Even if you're planning to work well into your 60s or 70s, you'll need to be putting money back against the time when you do stop working. As the years go by, you may need to adjust and refine your investment activity to keep your savings goals on track.

The time to be adventurous and take risks is early in your working years when you can recoup losses. As you near retirement, take a more conservative approach to your investments, shifting your wealth into safer investments, and looking for opportunities that provide regular disbursement to boost retirement income.

One thing that can wreck your retirement plan is the lack of proper tax planning. Have a tax professional handle your taxes and make sure you report all of your earnings. This way you don't find yourself in hot water right when you're getting ready to relax and enjoy your retirement.

Withdraw Your Retirement Money Judiciously

Don't tap into your retirement savings before age 59½ unless it's a dire emergency. You'll pay a 10% penalty for accessing funds in most retirement accounts before then, as well as having to pay income tax on pre-tax savings like your 401(k).

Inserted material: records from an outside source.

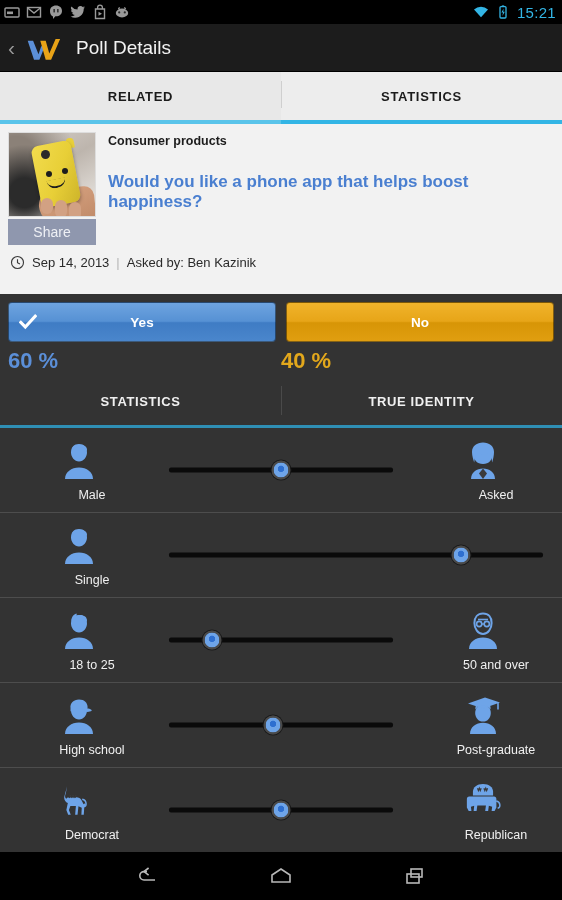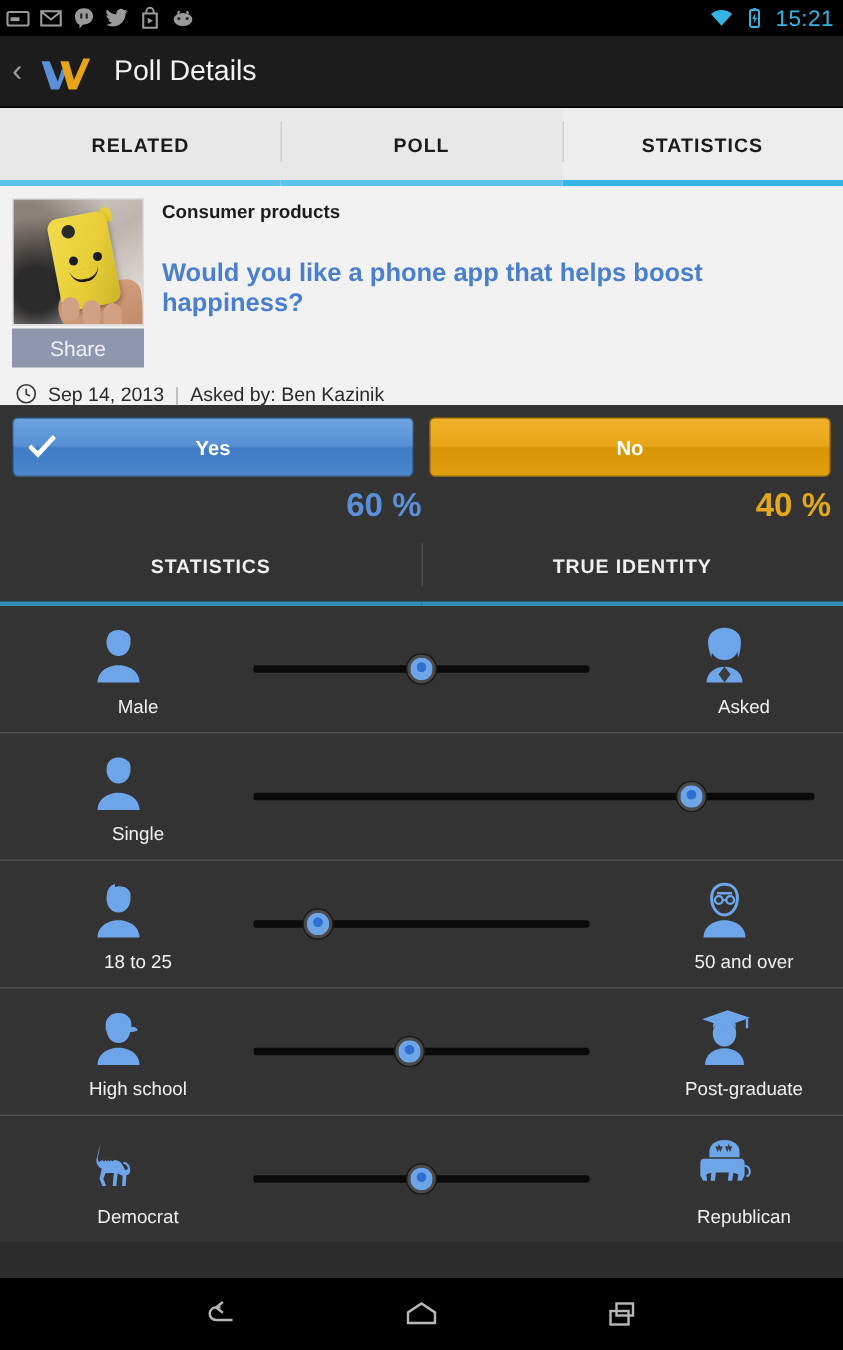--- a/index.html
+++ b/index.html
@@ -94,21 +94,21 @@
     display: flex; align-items: center; justify-content: center;
     font-size: 14px; margin-top: 2px;
   }
   .polltext { flex: 1; padding-top: 2px; }
   .category { color: #1c1c1c; font-size: 12.5px; font-weight: bold; }
   .question {
     color: #4a7fd0; font-size: 17px; font-weight: bold; margin-top: 24px; line-height: 1.2;
   }
   .meta {
     display: flex; align-items: center; gap: 7px;
-    padding: 10px 0 0 2px; color: #2a2a2a; font-size: 13px;
+    padding: 10px 0 24px 2px; color: #2a2a2a; font-size: 13px;
   }
   .meta .sep { color: #b5b5b5; }
 
   
   .votearea { background: #333333; padding: 8px 8px 4px 8px; }
   .votebtns { display: flex; gap: 10px; }
   .vbtn {
     flex: 1; height: 40px; border-radius: 4px; display: flex; align-items: center;
     justify-content: center; position: relative;
     color: #fff; font-size: 13.5px; font-weight: bold;
@@ -118,21 +118,21 @@
     background: linear-gradient(180deg, #6ea4e0 0%, #5691d4 48%, #3f7cc4 52%, #4a86cc 100%);
   }
   .vbtn.no {
     background: linear-gradient(180deg, #f0b32b 0%, #e7a518 48%, #d79506 52%, #e09e10 100%);
   }
   .vbtn .check {
     position: absolute; left: 10px; top: 50%; transform: translateY(-50%);
     width: 18px; height: 18px;
   }
   .pcts { display: flex; margin-top: 6px; }
-  .pct { flex: 1; text-align: right; font-size: 22px; font-weight: bold; }
+  .pct { flex: 1; text-align: left; font-size: 22px; font-weight: bold; }
   .pct.yes { color: #5b8fd8; }
   .pct.no { color: #e3a81c; }
 
   
   .subtabs { display: flex; height: 50px; background: #333333; }
   .stab {
     flex: 1; display: flex; align-items: center; justify-content: center;
     color: #f0f0f0; font-size: 13px; font-weight: bold; letter-spacing: .6px;
     border-bottom: 3px solid #2f8fb5; position: relative;
   }
@@ -227,21 +227,20 @@
     <span class="ab-back">‹</span>
     <svg class="ab-logo" viewBox="0 0 40 32">
       <path d="M3 8 L9 8 L15 23 L18 14 L22 14 L16 29 L10 29 z" fill="#5b8fd8"></path>
       <path d="M17 8 L23 8 L27 22 L34 6 L39 6 L29 29 L23 29 z" fill="#e8a317"></path>
     </svg>
     <span class="ab-title">Poll Details</span>
   </div>
 
   <div class="toptabs">
     <div class="ttab">RELATED</div>
-    <div class="ttab">POLL</div>
     <div class="ttab active">STATISTICS</div>
   </div>
 
   <div class="pollcard">
     <div class="pollrow">
       <div class="thumbwrap">
         <div class="thumb">
           <div class="bg-blur"></div>
           <div class="hand"></div>
           <div class="nub"></div>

Keep in mind, once you pass age 59½, you can significantly increase your tax bill by withdrawing too much from a traditional IRA or 401(k) (not applicable if you have a Roth 401(k)). Due to tax brackets increasing your income tax as your income goes up, try to take distributions from your pre-tax retirement accounts that come in just under the next higher tax bracket level.

However, you can also face challenges if you reach age 72 and don't start taking the required minimum distribution (RMD) from your traditional IRA of 401(k). Forgetting to take that money out of your retirement account in time can result in a 50% tax penalty. After all the work you did to save and invest that money, it would be a shame to lose half of it.

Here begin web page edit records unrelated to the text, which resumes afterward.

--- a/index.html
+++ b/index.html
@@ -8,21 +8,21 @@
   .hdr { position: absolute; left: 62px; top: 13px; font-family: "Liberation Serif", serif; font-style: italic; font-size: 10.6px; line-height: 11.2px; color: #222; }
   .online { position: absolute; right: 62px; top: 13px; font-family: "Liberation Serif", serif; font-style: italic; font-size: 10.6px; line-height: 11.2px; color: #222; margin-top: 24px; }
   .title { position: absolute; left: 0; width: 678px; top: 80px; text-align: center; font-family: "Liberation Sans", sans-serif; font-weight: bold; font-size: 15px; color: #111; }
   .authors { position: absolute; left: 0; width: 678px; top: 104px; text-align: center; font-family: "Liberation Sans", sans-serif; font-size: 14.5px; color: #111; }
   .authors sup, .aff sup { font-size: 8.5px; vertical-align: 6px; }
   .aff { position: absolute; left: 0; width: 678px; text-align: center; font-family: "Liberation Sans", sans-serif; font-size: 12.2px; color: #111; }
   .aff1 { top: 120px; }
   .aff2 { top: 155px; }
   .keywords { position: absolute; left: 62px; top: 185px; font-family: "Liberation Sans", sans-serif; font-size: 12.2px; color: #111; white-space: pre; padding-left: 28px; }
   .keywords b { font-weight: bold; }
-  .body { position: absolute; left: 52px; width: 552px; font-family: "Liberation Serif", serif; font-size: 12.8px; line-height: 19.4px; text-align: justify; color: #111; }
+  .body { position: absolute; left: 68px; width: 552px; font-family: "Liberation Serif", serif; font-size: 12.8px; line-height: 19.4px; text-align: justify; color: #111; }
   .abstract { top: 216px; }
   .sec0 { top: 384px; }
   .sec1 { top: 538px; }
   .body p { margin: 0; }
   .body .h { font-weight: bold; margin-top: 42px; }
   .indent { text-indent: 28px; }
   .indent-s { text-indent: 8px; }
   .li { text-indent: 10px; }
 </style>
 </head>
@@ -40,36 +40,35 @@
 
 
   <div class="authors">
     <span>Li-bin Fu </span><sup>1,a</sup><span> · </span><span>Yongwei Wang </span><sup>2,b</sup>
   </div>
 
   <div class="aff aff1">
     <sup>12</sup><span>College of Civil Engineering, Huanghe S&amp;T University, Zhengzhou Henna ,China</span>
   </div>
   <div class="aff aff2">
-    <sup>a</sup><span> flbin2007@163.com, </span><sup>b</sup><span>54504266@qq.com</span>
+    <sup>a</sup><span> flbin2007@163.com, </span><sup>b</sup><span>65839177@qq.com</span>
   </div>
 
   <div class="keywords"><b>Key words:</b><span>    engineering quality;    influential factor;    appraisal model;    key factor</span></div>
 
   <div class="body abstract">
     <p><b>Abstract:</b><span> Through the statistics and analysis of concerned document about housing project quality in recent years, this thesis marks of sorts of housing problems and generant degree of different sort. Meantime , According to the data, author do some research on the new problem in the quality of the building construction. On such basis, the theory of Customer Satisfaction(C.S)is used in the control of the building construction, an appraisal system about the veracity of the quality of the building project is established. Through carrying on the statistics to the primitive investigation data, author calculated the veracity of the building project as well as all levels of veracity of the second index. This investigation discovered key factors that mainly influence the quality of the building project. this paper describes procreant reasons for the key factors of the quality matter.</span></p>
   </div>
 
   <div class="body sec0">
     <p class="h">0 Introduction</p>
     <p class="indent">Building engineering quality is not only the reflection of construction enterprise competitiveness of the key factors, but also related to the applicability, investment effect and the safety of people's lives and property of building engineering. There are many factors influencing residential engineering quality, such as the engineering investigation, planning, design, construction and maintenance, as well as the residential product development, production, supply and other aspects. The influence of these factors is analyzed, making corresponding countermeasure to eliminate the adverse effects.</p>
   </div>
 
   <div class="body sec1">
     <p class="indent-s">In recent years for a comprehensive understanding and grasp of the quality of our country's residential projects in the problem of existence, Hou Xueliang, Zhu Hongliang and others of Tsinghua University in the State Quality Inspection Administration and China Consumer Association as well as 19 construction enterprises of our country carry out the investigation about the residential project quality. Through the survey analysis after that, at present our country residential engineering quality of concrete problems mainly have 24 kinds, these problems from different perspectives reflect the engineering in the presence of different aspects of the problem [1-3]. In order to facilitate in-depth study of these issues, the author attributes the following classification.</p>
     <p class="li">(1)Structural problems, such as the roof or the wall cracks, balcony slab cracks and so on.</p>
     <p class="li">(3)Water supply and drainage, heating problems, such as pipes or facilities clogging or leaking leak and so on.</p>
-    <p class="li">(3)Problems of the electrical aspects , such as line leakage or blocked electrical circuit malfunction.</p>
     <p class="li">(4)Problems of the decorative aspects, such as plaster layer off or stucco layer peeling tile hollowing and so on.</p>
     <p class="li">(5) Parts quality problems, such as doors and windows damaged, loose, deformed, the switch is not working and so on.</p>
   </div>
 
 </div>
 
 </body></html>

Your retirement plan can be somewhat fluid and may evolve over time. Overall, plan on putting away 10%-15% of your earnings out of every paycheck starting now and invest that money so you have a comfortable buffer for your retirement. Protect your earnings and withdraw them when the time is right to start the next phase of your life.  

Your life after retirement is in no one's hands but your own. If you don't look out for your future, who will? The key to a happy, comfortable retirement lies in starting to plan as early as possible.

Saving and investing your money against your future plans is the best way to support your dreams for retirement, so add "retirement savings" to your monthly budget today. Once you start seeing your retirement investments grow, it will get easier and easier to add money to your accounts whenever you can.

PLEASE NOTE: The information provided is for educational purposes only and should not be considered recommendations or advice. Please consult the appropriate financial, tax, or legal professional to determine whether the strategies presented in this article are appropriate for your situation.